In other news, talked to Shawn and ordered a reverse trio of Punta Laurels! Been seeding the tank every day and now that the bulkhead and everything else are installed its ready to go.





































Updated shot of the tank, it found a home next to the kegerator 










water feature










microfauna and dying Aristolochia  started turning yellow and wilting after it arrived, hoping blackjungle will replace it, dont think it will bounce back










some highlights. Planning on transplanting some small orchid offshoots from other tanks tomorrow. Will update w/ frog pics when they arrive


----------



## CharlesT0271 (Jan 24, 2017)

chefboyardee said:


> Lighting will be supplied by a Roleadro 300w full spectrum LED. I have this sitting over another tank currently and I cant speak for long term results but so far its great. Color is a little more yellow than I'd like, but not so much that it washes color out of plants/frogs
> 
> not sure on frogs or plants yet. Thinking punta laurels or rio colubres, but who knows. Still have a lot of foaming, trimming, and glass cutting to do, but Im excited about this tank. I go to pick up a sheet of glass for the front later today, ill cut it into three pieces and make it into a swinging door that drops down. Will keep the thread updated with changes and additions



Those are Definetly not 5w leds. Not to ruin your post or rain on the parade. Those are 3w leds if they are cob like shown in the photo. If there are any red blue or any other color with a metal dome and two wires going to the chip in the center they are 1w leds. You have 180 watts max max and that's being generous. Still good lighting though.


----------



## chefboyardee (May 31, 2013)

CharlesT0271 said:


> Those are Definetly not 5w leds. Not to ruin your post or rain on the parade. Those are 3w leds if they are cob like shown in the photo. If there are any red blue or any other color with a metal dome and two wires going to the chip in the center they are 1w leds. You have 180 watts max max and that's being generous. Still good lighting though.



shrug* it works better than the 50w flood light I had used previously. At some point Ill bite the bullet and build my own fixture using a FW aurora puck or something, but it does the job for now. Here's the amazon page if you want more specifics. No other colors, all LEDs are all same color

https://www.amazon.com/gp/product/B01HI3AFYM/ref=oh_aui_detailpage_o01_s00?ie=UTF8&psc=1

they also claim IR and UV spec, but im doubtful that theres anything significant


----------



## Keni (Feb 1, 2017)

This is an awesome setup man. Love the rocks. I was just looking at them on their website.


----------



## rjs5134 (Feb 1, 2017)

WOW!!! I can't believe how great this looks. I am now totally psyched to start my 1st tank... I am not expecting anything on this level however.


----------



## Jermander (Mar 12, 2014)

I think the Aristolochia prefers a drier area. I'm not sure if you can manage it in your viv or not, but I'd aim for letting it dry out slightly between waterings. But excellent work.
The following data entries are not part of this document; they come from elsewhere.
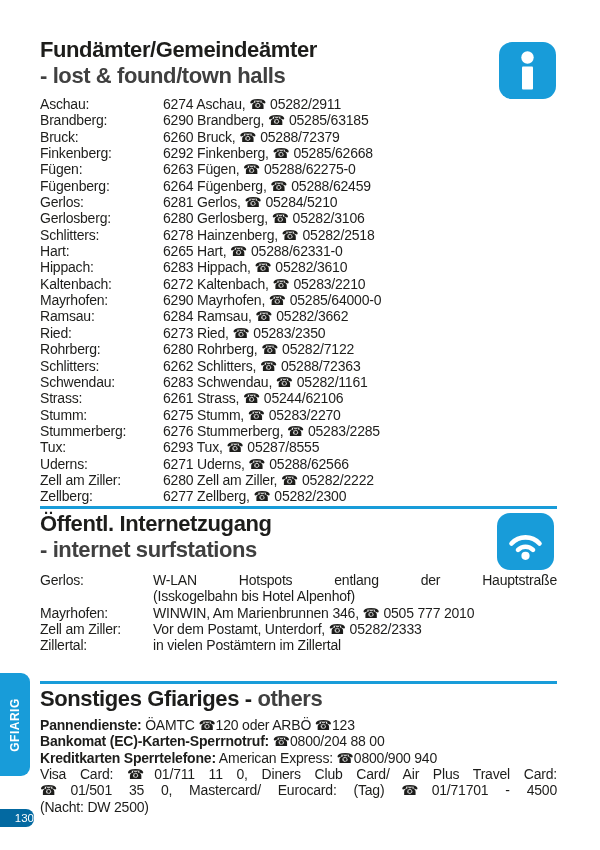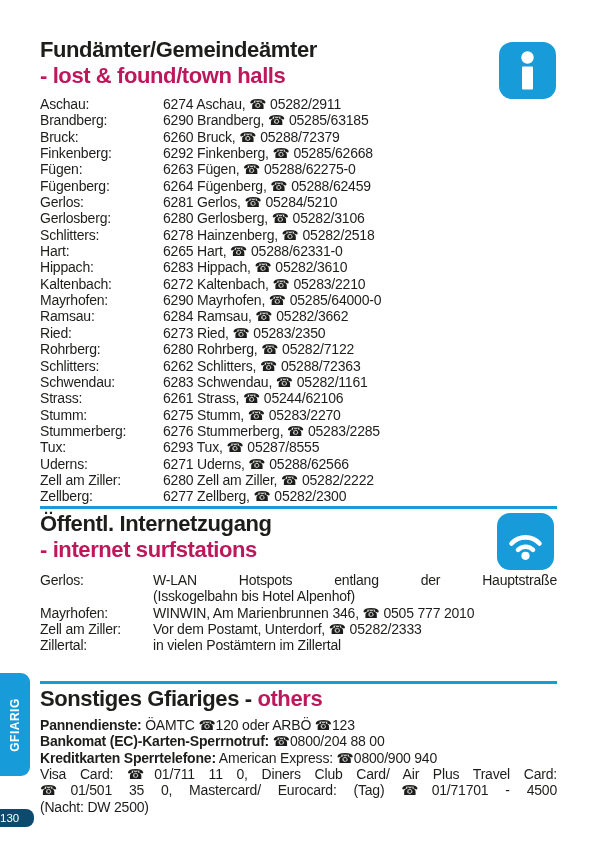"- lost & found/town halls" .t-en { color: #be185d -> #404040 }
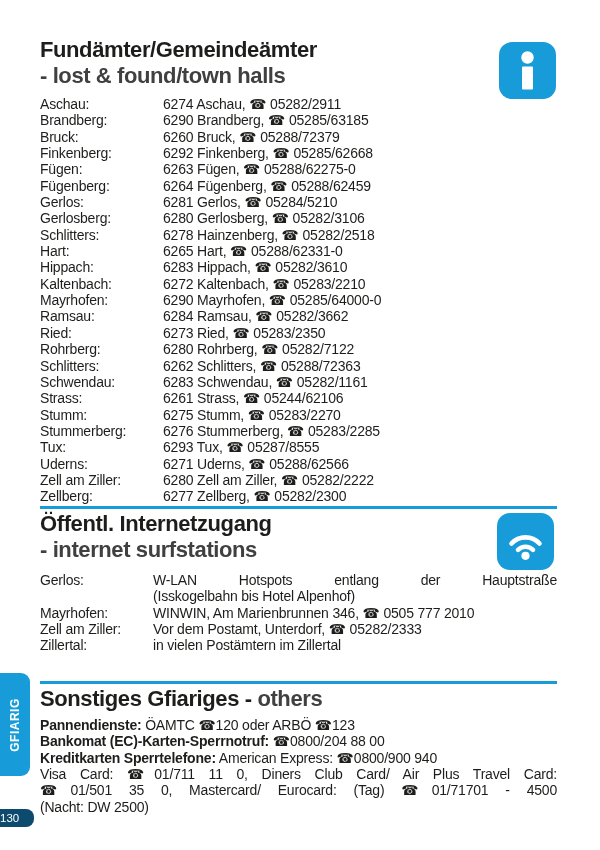"130" #page-tab { background: #0c4a6e -> #0369a1; text-align: left -> right }
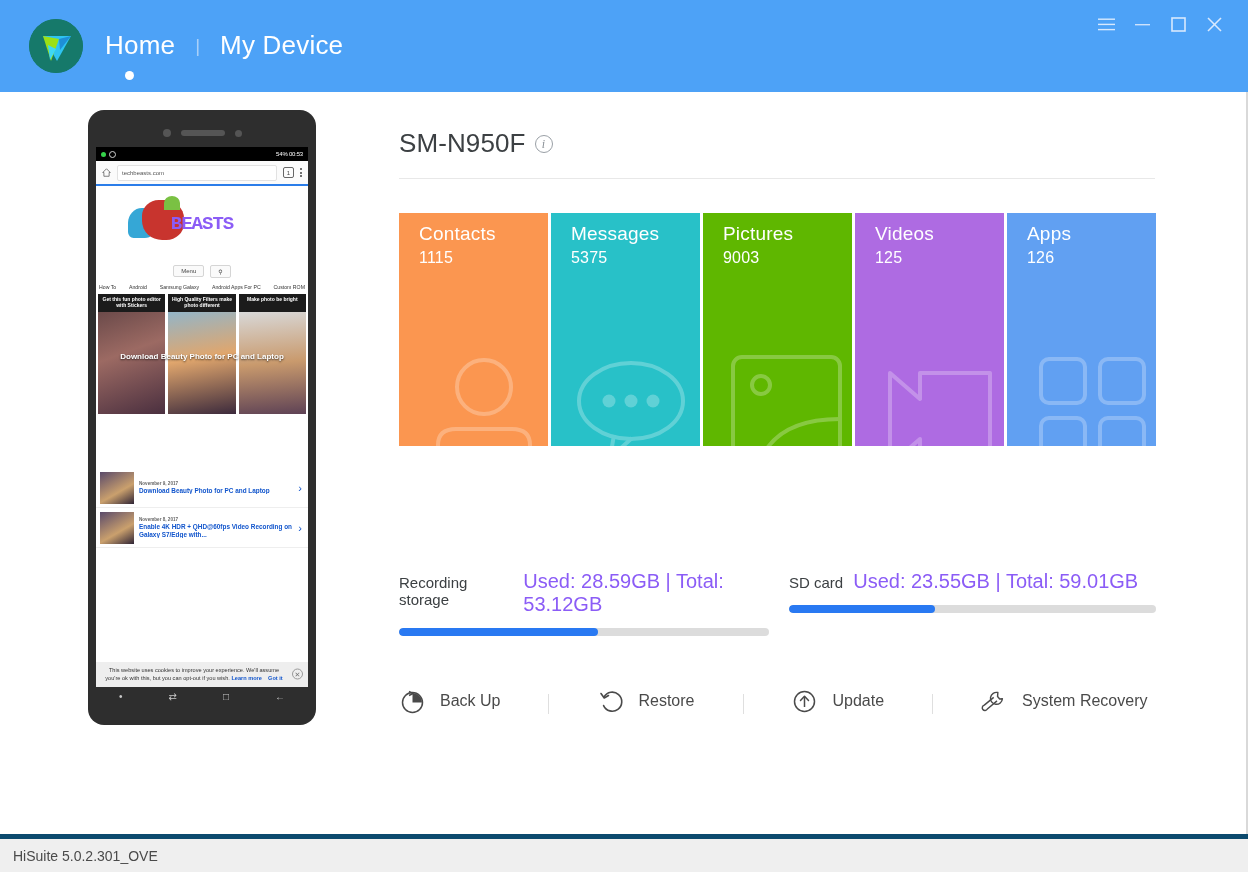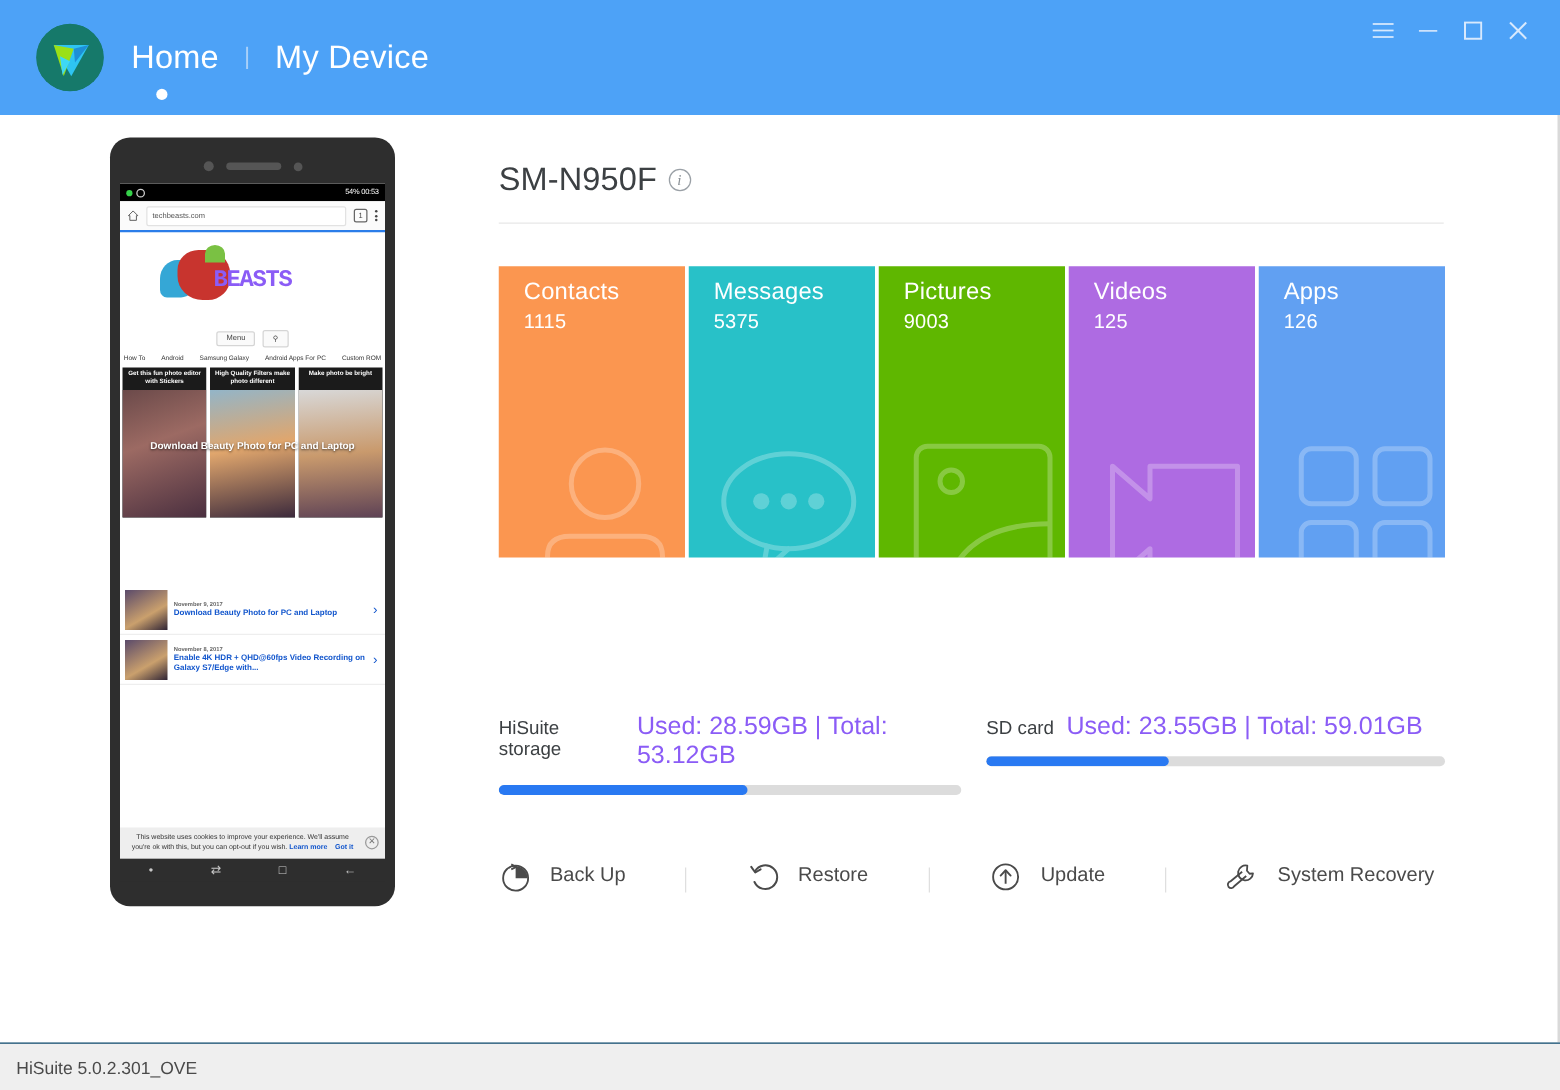"HiSuite storage" span.st-title { text: HiSuite -> Recording }
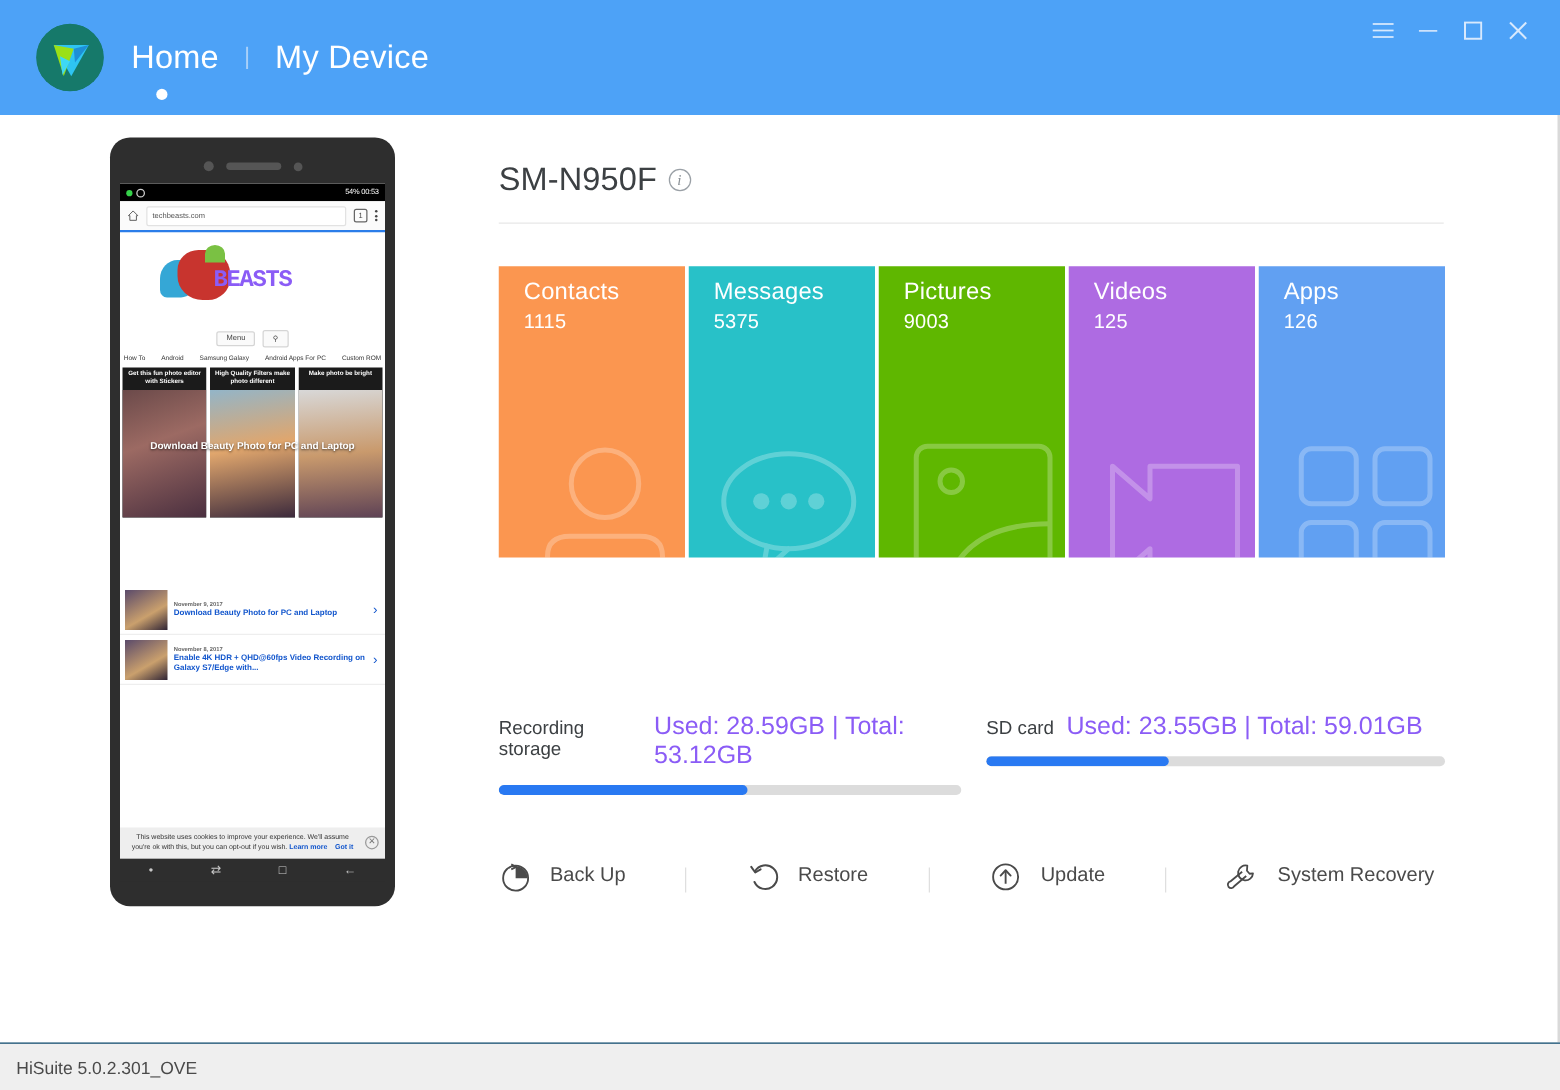"HiSuite 5.0.2.301_OVE" .statusbar { border-top: 1px solid #0c4a6e -> 5px solid #0c4a6e }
It definitely looks amazing.


----------



## chefboyardee (May 31, 2013)

thanks everyone, this is rapidly becoming the favorite of my tanks, tho I just spotted a juvenile rio branco in my other tank!!






















Jermander said:


> I think the Aristolochia prefers a drier area. I'm not sure if you can manage it in your viv or not, but I'd aim for letting it dry out slightly between waterings. But excellent work. It definitely looks amazing.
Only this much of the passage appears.